▽
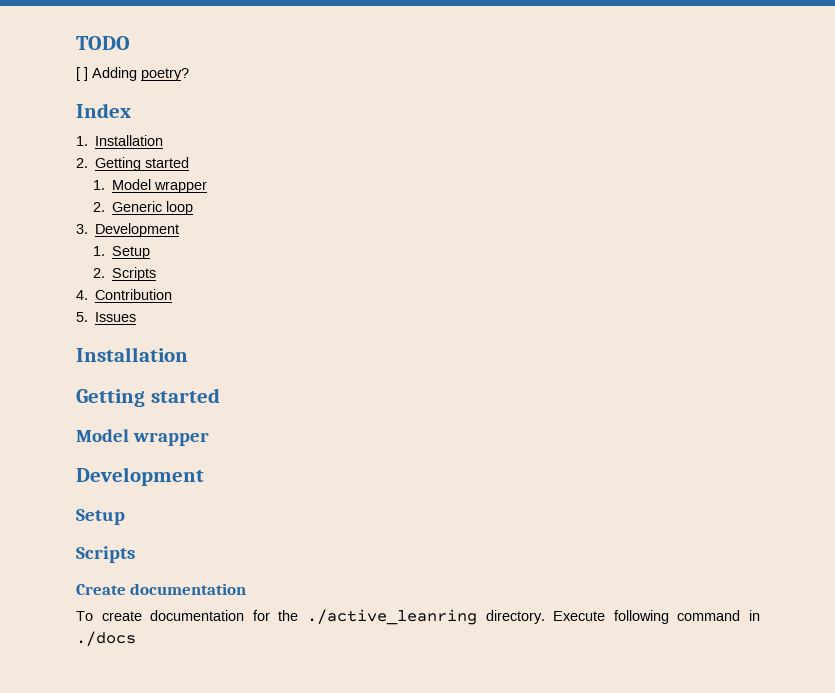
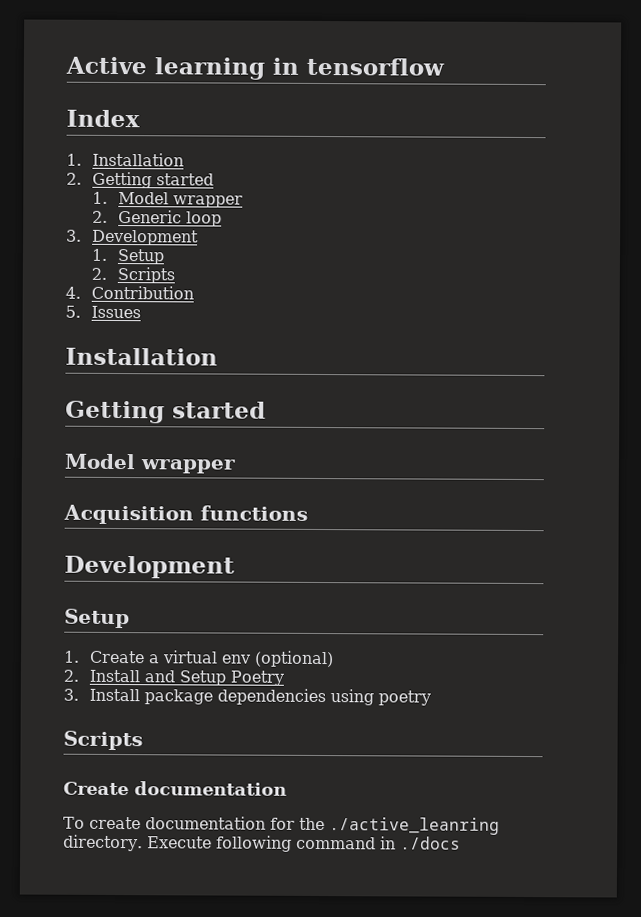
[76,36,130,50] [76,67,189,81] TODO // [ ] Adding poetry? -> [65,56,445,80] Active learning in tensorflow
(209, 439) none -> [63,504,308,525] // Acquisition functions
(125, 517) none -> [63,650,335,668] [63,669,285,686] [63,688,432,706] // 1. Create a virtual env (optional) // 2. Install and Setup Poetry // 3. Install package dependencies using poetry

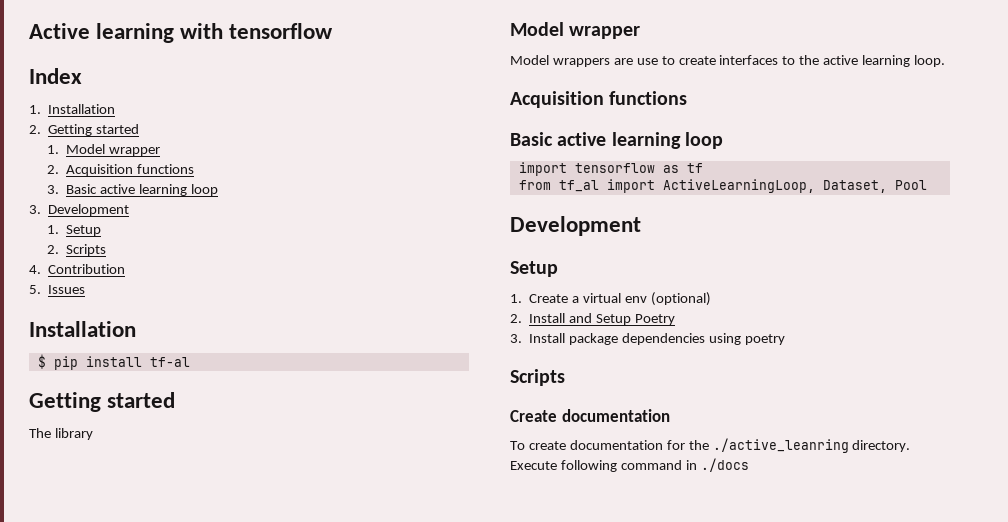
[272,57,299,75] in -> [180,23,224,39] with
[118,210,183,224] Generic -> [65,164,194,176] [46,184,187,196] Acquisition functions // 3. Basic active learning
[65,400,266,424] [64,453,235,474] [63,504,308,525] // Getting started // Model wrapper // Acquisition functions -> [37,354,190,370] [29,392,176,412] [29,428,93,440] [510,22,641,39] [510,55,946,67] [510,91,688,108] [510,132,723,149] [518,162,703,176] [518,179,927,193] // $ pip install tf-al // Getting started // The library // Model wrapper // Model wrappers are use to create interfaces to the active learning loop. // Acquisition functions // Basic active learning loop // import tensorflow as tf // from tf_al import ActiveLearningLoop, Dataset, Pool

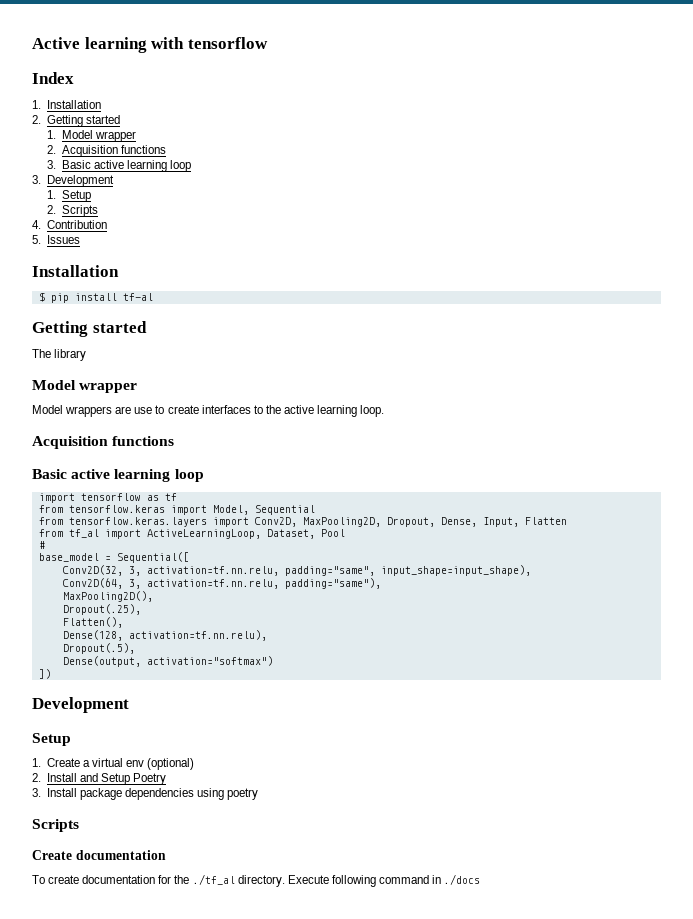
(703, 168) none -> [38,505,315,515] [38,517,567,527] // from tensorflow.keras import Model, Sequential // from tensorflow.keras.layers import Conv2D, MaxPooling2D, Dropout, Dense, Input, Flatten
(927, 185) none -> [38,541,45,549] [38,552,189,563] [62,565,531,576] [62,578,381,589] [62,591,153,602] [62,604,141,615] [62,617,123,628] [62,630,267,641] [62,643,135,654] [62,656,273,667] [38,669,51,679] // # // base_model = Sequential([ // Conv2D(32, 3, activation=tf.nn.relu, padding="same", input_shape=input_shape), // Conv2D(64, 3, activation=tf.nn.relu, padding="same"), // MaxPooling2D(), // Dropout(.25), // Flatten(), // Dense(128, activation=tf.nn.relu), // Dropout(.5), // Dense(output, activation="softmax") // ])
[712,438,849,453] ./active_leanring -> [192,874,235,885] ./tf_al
△
▽
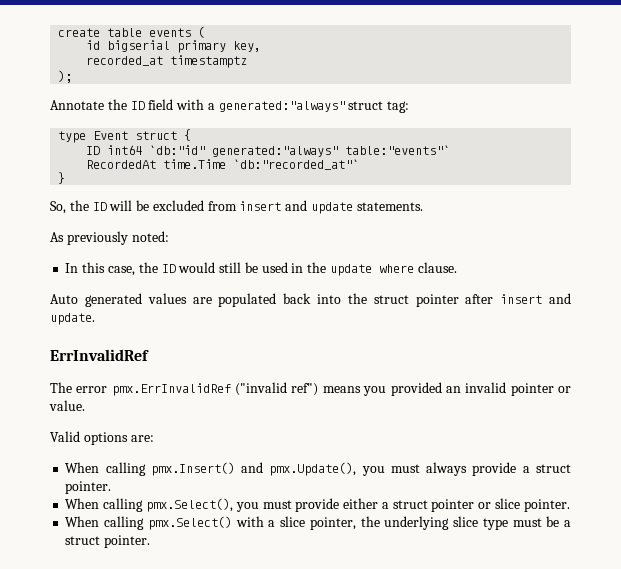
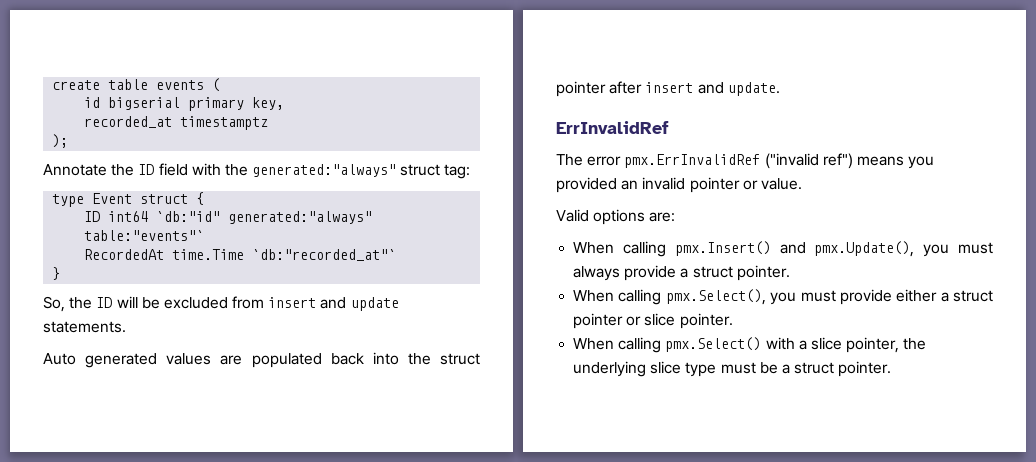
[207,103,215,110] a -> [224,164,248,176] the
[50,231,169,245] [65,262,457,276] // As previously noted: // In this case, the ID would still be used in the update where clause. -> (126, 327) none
△
▽
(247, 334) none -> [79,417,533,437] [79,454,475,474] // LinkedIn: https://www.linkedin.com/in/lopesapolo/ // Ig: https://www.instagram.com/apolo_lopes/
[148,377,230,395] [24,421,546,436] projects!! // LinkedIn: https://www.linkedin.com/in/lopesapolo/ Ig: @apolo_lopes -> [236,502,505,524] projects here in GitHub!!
△
TASK DETAILS: Copy every line from the records that holds the string "https".

ANSWER TO THIS PROBLEM:
(247, 334) none -> [79,417,533,437] [79,454,475,474] // LinkedIn: https://www.linkedin.com/in/lopesapolo/ // Ig: https://www.instagram.com/apolo_lopes/
[148,377,230,395] [24,421,546,436] projects!! // LinkedIn: https://www.linkedin.com/in/lopesapolo/ Ig: @apolo_lopes -> [236,502,505,524] projects here in GitHub!!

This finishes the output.